- Original maxi single cover

Single by Ai

from the album Independent
- Language: Japanese; English;
- A-side: "Letter in the Sky"
- Released: December 14, 2011
- Recorded: 2011
- Genre: R&B; christmas;
- Length: 4:17
- Label: EMI Japan
- Songwriter: Ai Carina Uemura
- Producers: Uta; Ai;

Ai singles chronology
| "Stronger" (2010) | "Happiness" / "Letter in the Sky" (2011) | "Beautiful Life" (2012) |

Music video
- "Happiness" on YouTube

Alternative cover
- 2013 international reissue cover

= Happiness (Ai song) =

2011 single by Ai

"Happiness" (ハピネス) is a song written and recorded by Japanese-American singer-songwriter Ai. Originally released digitally on November 18, 2011 as the second single from Ai's ninth studio album, Independent, it was released physically on December 14, 2011, by EMI Music Japan alongside "Letter in the Sky".

Used as a commercial theme song for Coca-Cola's Christmas campaign in Japan from 2011 to 2015, "Happiness" became one of Ai's best performing singles in the 2010s to date with 3 million digital downloads. In 2013, the single received a Platinum certification from the Recording Industry Association of Japan (RIAJ).

== Background and release ==
In October 2011, "Letter in the Sky" was released digitally as the lead single for Independent.
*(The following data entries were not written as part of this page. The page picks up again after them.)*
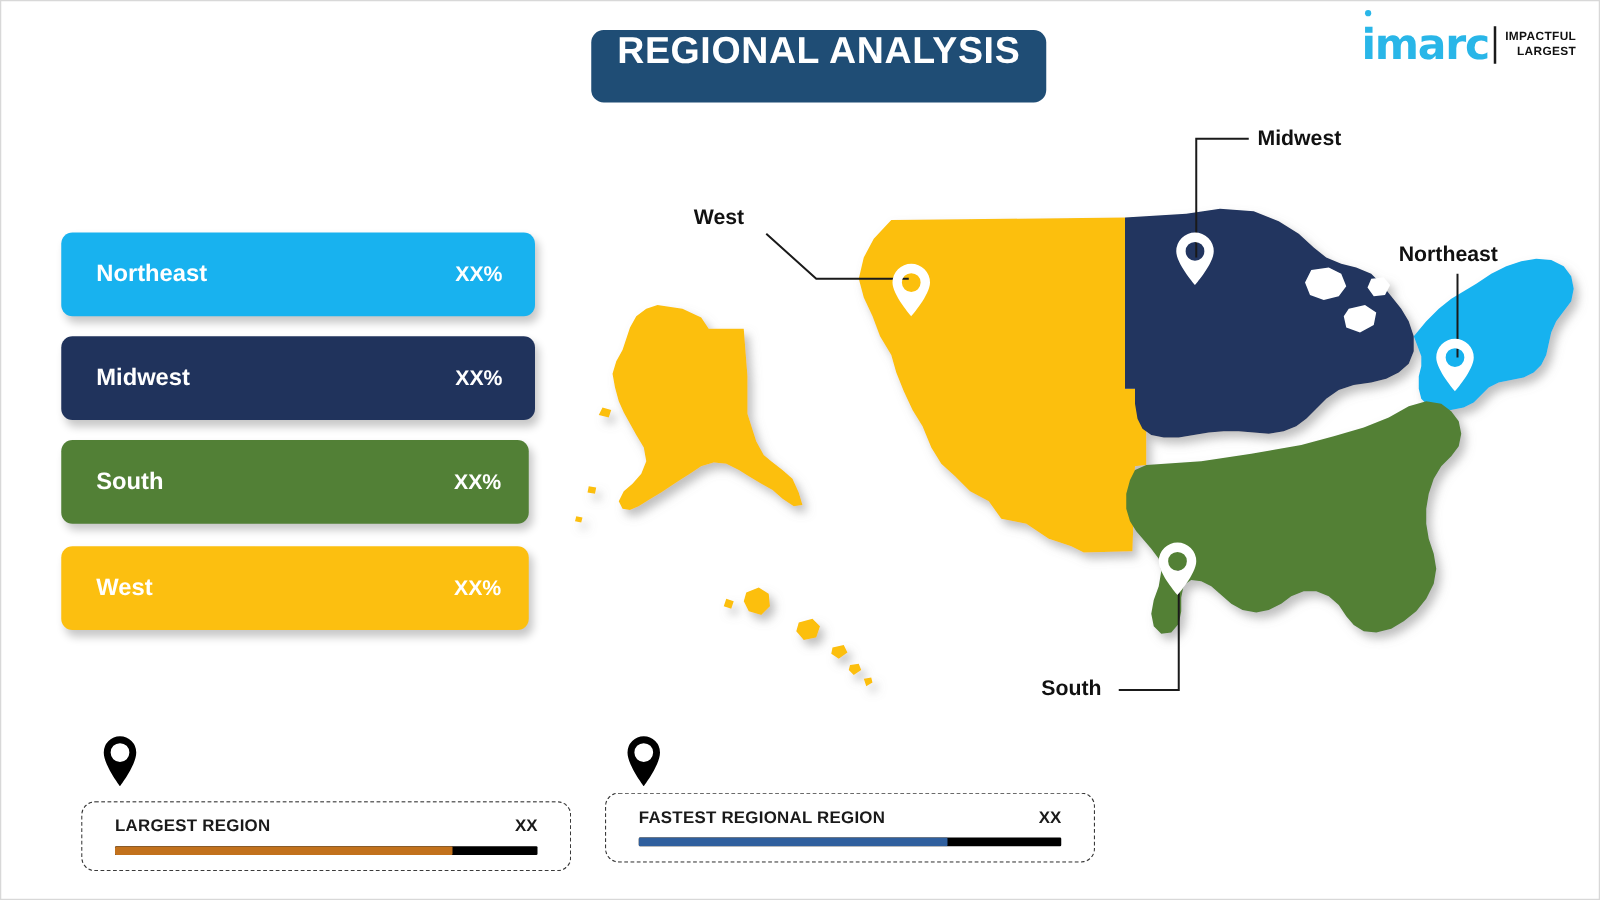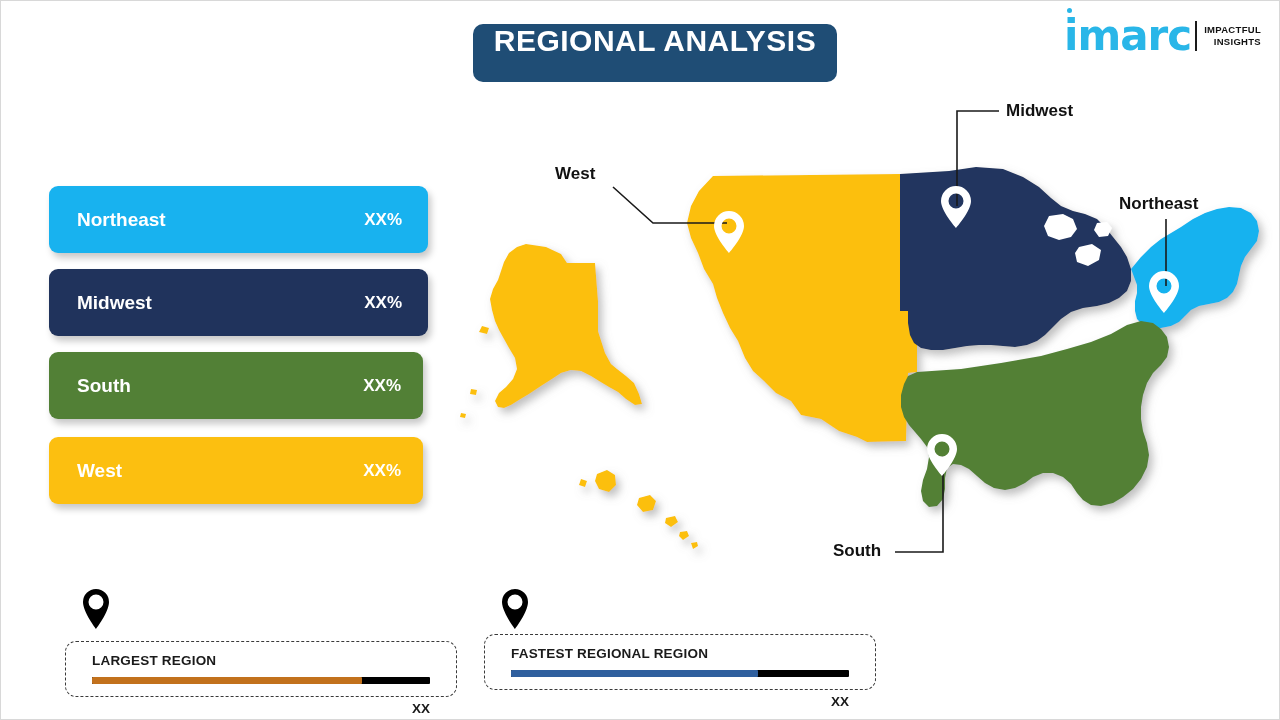"imarc" .logo-word { font-size: 42px -> 34px }
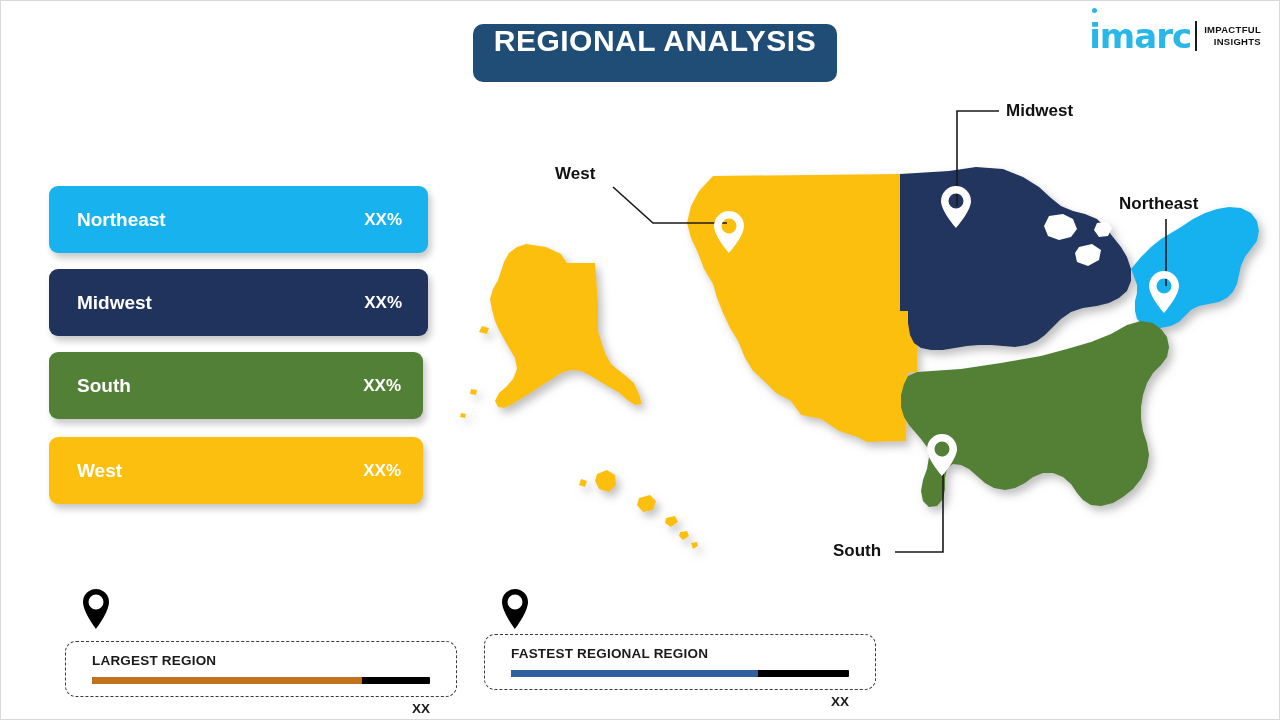"INSIGHTS" span { text: INSIGHTS -> LARGEST }
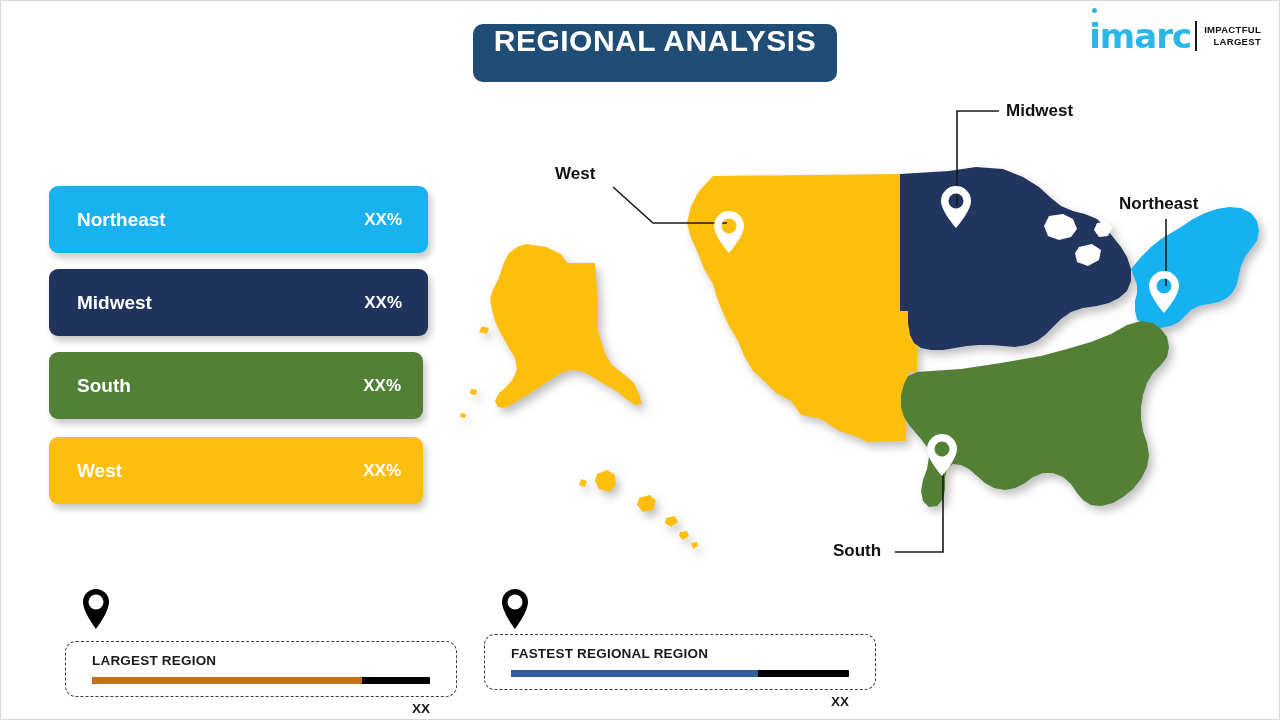"XX" .legend-value { margin-top: 48px -> none }
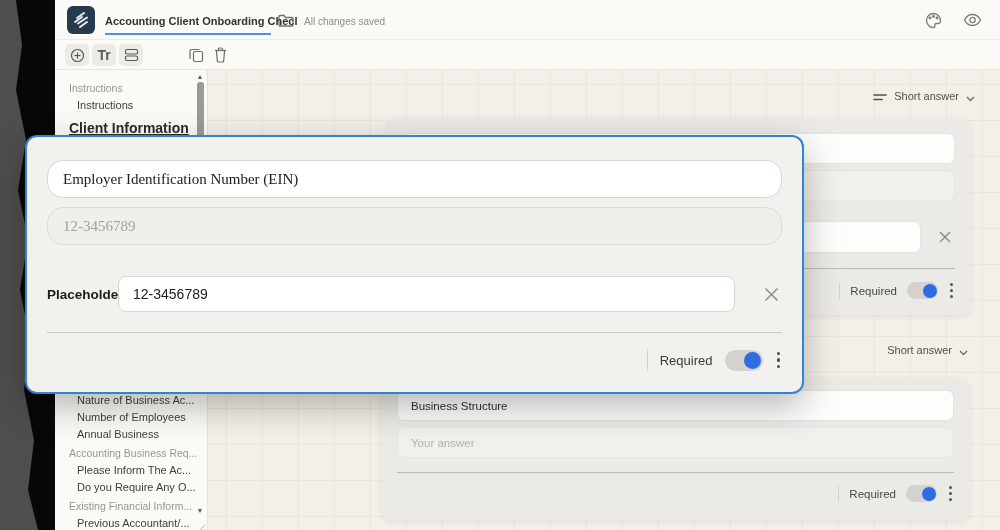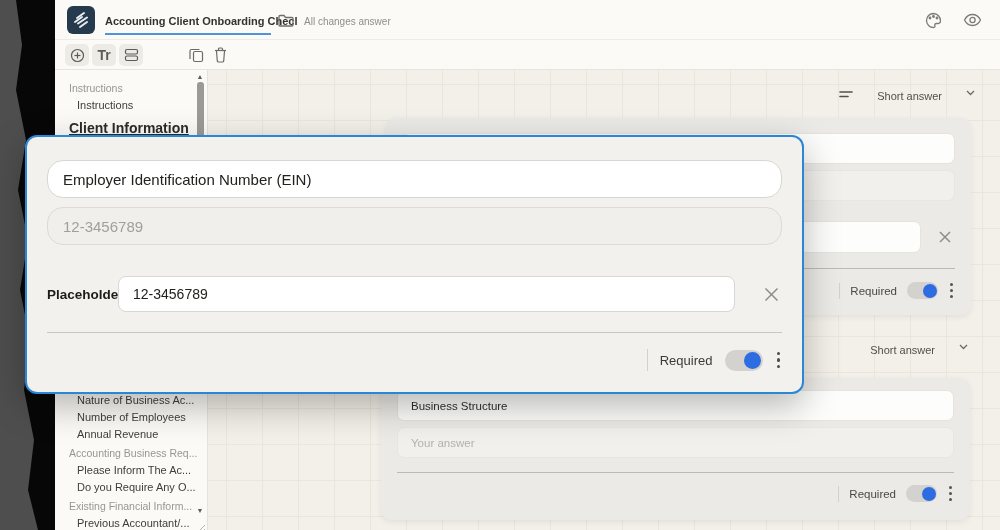"All changes answer" span.tb-status { text: answer -> saved }
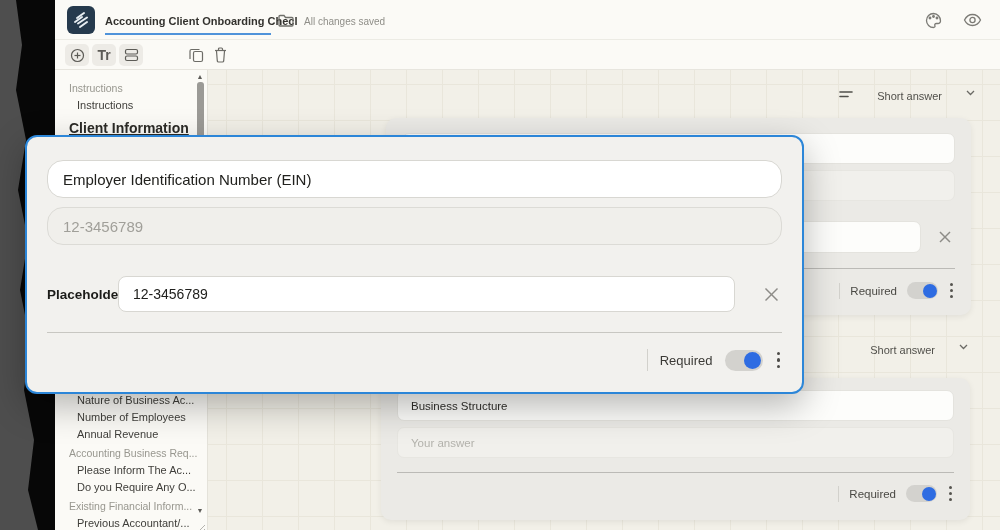"Short answer" .type-dd { align-items: flex-start -> flex-end; gap: 24px -> 7px }
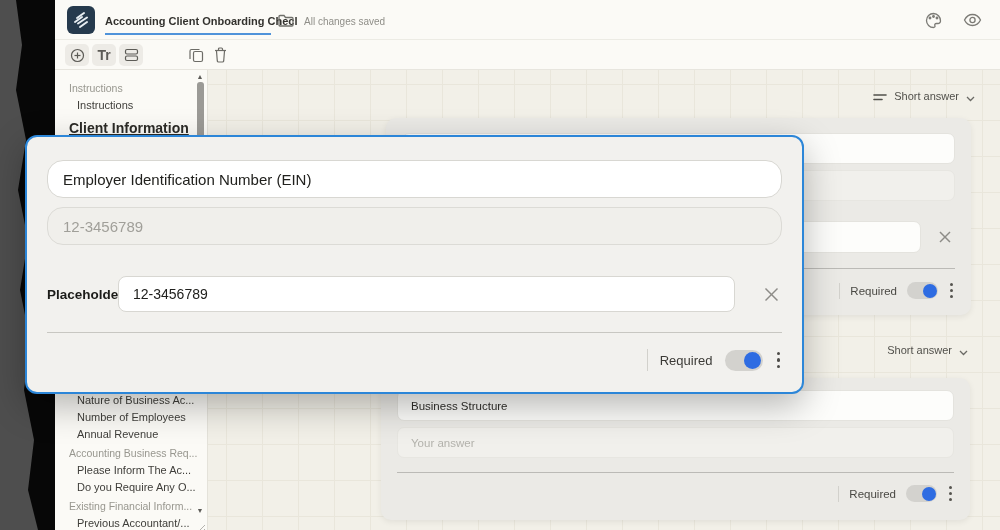"Employer Identification Number (EIN)" .m-input { font-family: Liberation Sans, sans-serif -> Liberation Serif, serif }
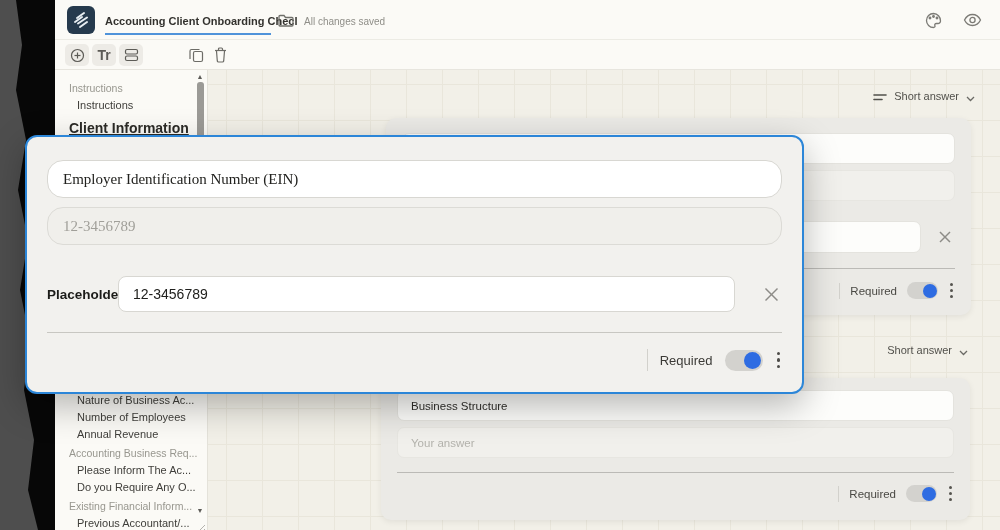"Annual Revenue" div.s-item { text: Revenue -> Business }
With the release, it was announced the song would be released physically in December.

"Happiness" originally was released to Chaka-Uta, a digital transmission technology in Japan used to distribute ringtones and songs to Japanese mobile phones in November 2011. It later was released to other digital stores. On December 14, "Happiness" was released physically with "Letter in the Sky" as a double A-side single.

== Music videos ==
Three music videos were made for "Happiness" and its remixes. The original music video was released in December 2011. In the video, Ai portrays a janitor, a high school principal, and a salesman driving a Coca-Cola delivery truck. The video switches between the three characters she portrays. At the end of the music video, Ai is seen performing the song as herself with the students of the school.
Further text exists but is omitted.